Contemporary accounts of the quartermaster scandal in Manila, along with the destination of the guilty: Bilibid Prison.

Of course, Moss, our hero of Hotel Oriente, is not so certain that Clarke is innocent, just that he is crafty: “As if the police would know where to look,” he says. “That man has more warehouses than the Army itself.”

Sadly, Clarke’s empire was only to last until about 1911, when his losses in the mining industry sent him swimming back to California. Or did he really leave? Maybe he just changed his name to Starbuck…

Sugar Sun series location #3: Escolta

Described as the Fifth Avenue of Manila, the Escolta was the central business district of the city.

Escolta Manila tour by Jennifer Hallock author of the Sugar Sun steamy historical romance series. Serious history. Serious sex. Happily ever after.
Public domain image (1899) by J. D. Cress, found at the Library of Congress.

Named after the escort (escolta) that accompanied the Spanish governor-general in his excursions here, the street developed a reputation as the ritziest row in Manila.

Manila-map-1902

Felice Sta. Maria explained its appeal, as one could always find here “the snobbish precursors of the large department stores and the best of the limited-line stores.” A contemporary account said:

What cannot be bought on the Escolta…is hardly to be found in the city. Harness and hardware, dry goods and diamonds, beer, whisky and cigars, stationery, clothing, drugs, books, notions and wares from India, China, and Japan…

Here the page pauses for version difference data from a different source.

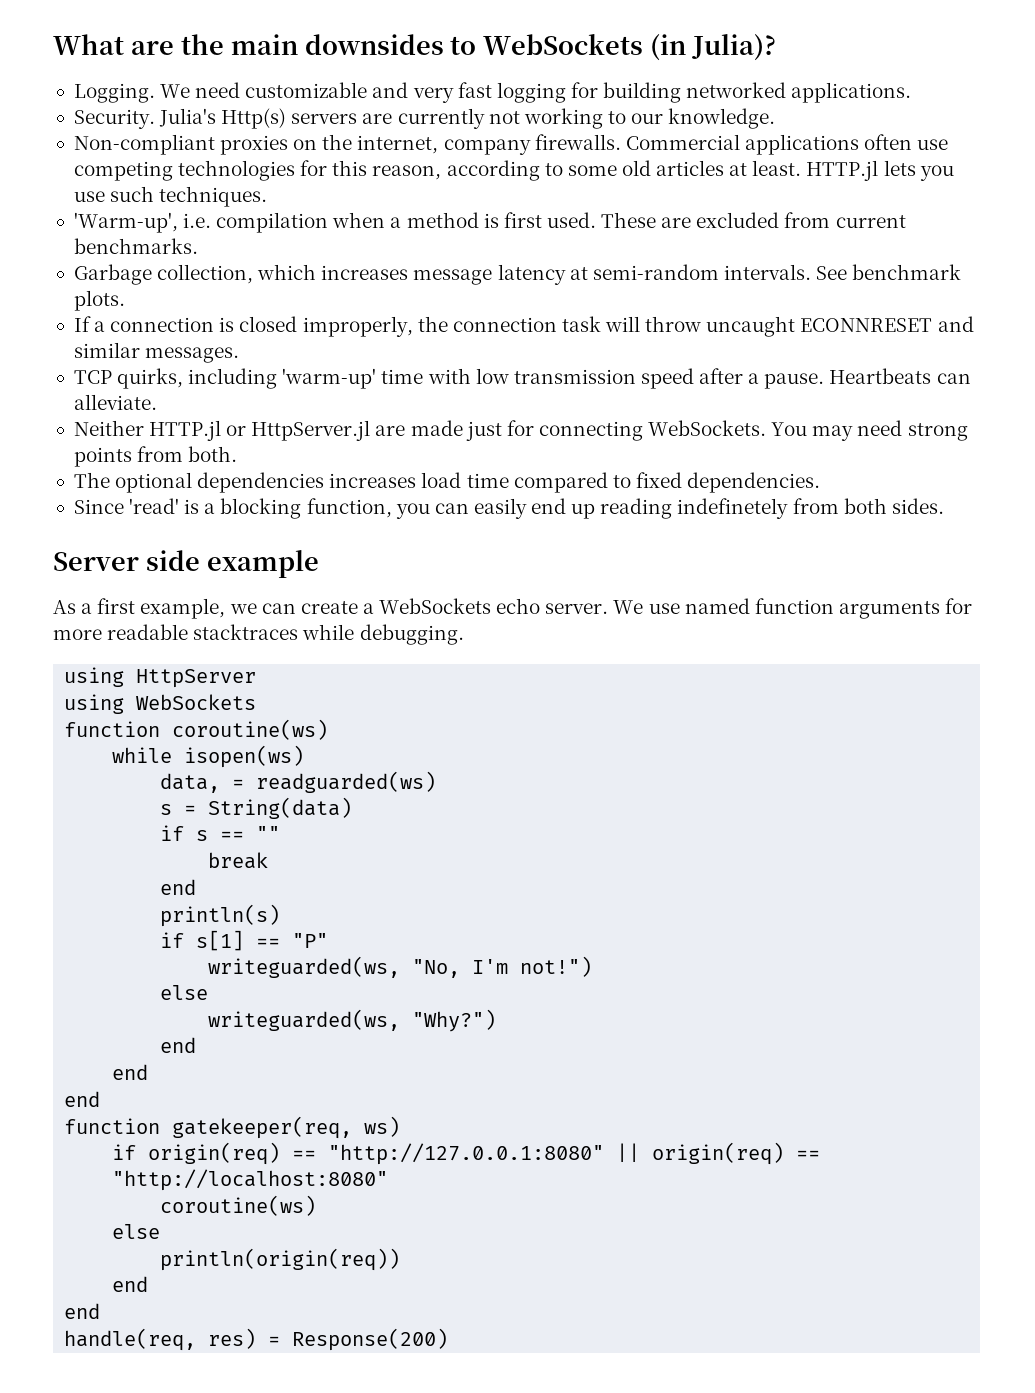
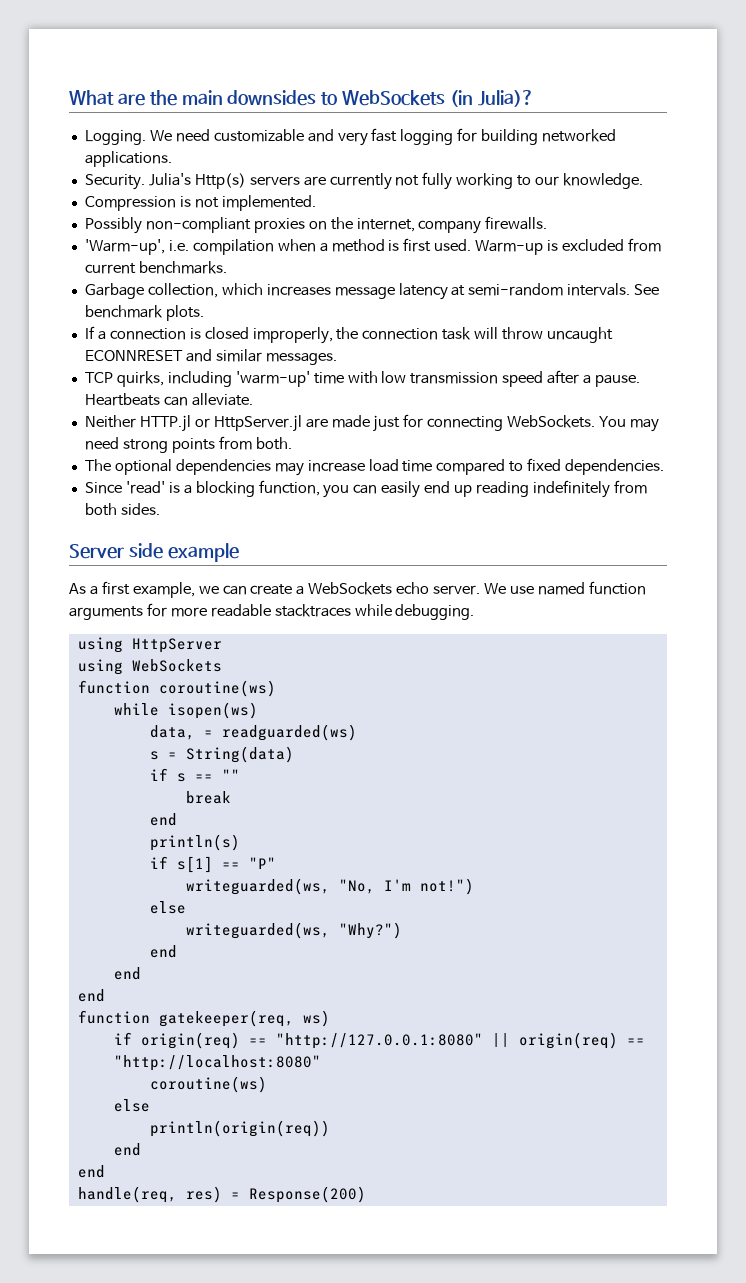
- Julia's Http(s) servers are currently not working to our knowledge.
+ Julia's Http(s) servers are currently not fully working to our knowledge.
- Non-compliant proxies on the internet, company firewalls. Commercial applications often use competing technologies for this reason, according to some old articles at least. HTTP.jl lets you use such techniques.
+ Compression is not implemented.
+ Possibly non-compliant proxies on the internet, company firewalls.
- These are excluded from current benchmarks.
+ Warm-up is excluded from current benchmarks.
- The optional dependencies increases load time compared to fixed dependencies.
+ The optional dependencies may increase load time compared to fixed dependencies.
- Since 'read' is a blocking function, you can easily end up reading indefinetely from both sides.
+ Since 'read' is a blocking function, you can easily end up reading indefinitely from both sides.

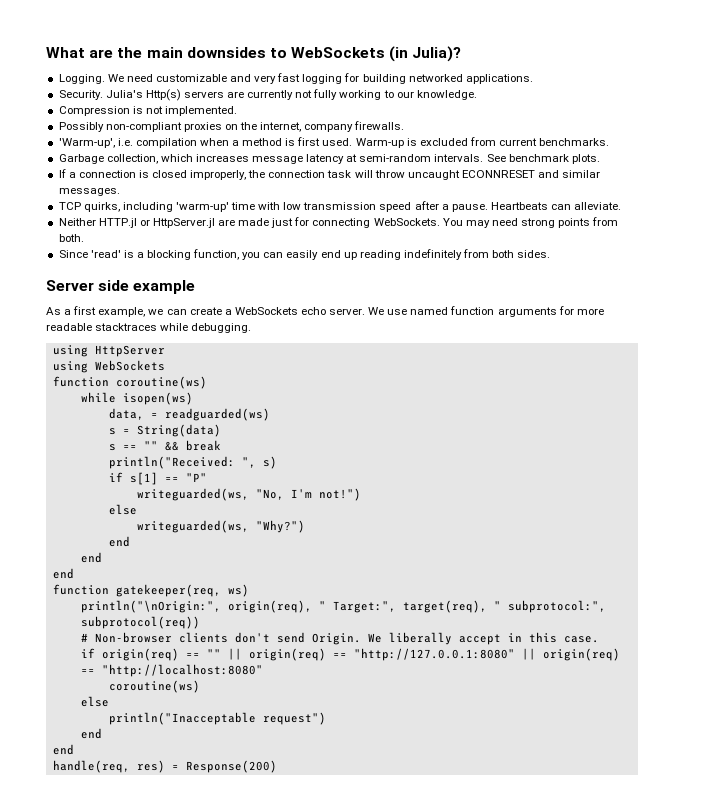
- The optional dependencies may increase load time compared to fixed dependencies.
- if s == ""
- break
- end
- println(s)
+ s == "" && break
+ println("Received: ", s)
+ println("\nOrigin:", origin(req), " Target:", target(req), " subprotocol:", subprotocol(req))
+ # Non-browser clients don't send Origin. We liberally accept in this case.
- if origin(req) == "http://127.0.0.1:8080" || origin(req) == "http://localhost:8080"
+ if origin(req) == "" || origin(req) == "http://127.0.0.1:8080" || origin(req) == "http://localhost:8080"
- println(origin(req))
+ println("Inacceptable request")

Advertisement from the Witten’s Directory (1902) of Manila, as found on the website of the Pinoy Kollektor.

This busy entrepôt was located outside the Spanish walled-in core of Intramuros—not so surprising when you learn that the whole area, Binondo, was also Manila’s Chinatown. For several hundred years, Hokkien merchants came from the reclusive mainland, loaded with silks, porcelain, and tea to sell to Spanish galleon crews, who were flush with Mexican silver. But though the Spanish needed the trade, they also distrusted their partners. For a long time, all Chinese—even those who had converted to Christianity or had been born in Manila, some to Filipino mothers—had to live within a cannon shot from the Crown. And that was not a passive-aggressive threat; it was aggressive-aggressive, as they did use their cannons on occasion. Hence it is especially ironic that while the Chinese built the prosperity of Binondo, the Spanish would later claim the most prosperous street, Escolta, as theirs.

Crop of 1901 photo of Escolta from the photo collection of John Tewell.

When the Americans first arrived, they installed their own cultural touchstones—bars. Helen Taft, the wife of Philippine commissioner and eventual governor, William Howard Taft, wrote about the “beery” odor and dangers to women there. By 1899, the saloons were forced to close at 10 pm, and in February 1900 they were banned from Binondo altogether. (Of course, bars did not disappear from the city entirely. By August 1900 there were over 1100 liquor-selling establishments in Manila. In the first ten months of the American occupation, alcohol imports quadrupled.) Once this street was again safe for women and their pocketbooks, new stores opened to cater to their needs, including Clarke’s Ice Cream and Heacock’s Department Store. Anyone who was anyone shopped and ate on the Escolta, and then headed out to the Luneta to be seen in the latest Paris or New York fashions. Not bad for a bunch of carpetbaggers.

An Escolta street scene from 1901. Note the liquor billboards in the upper right corner.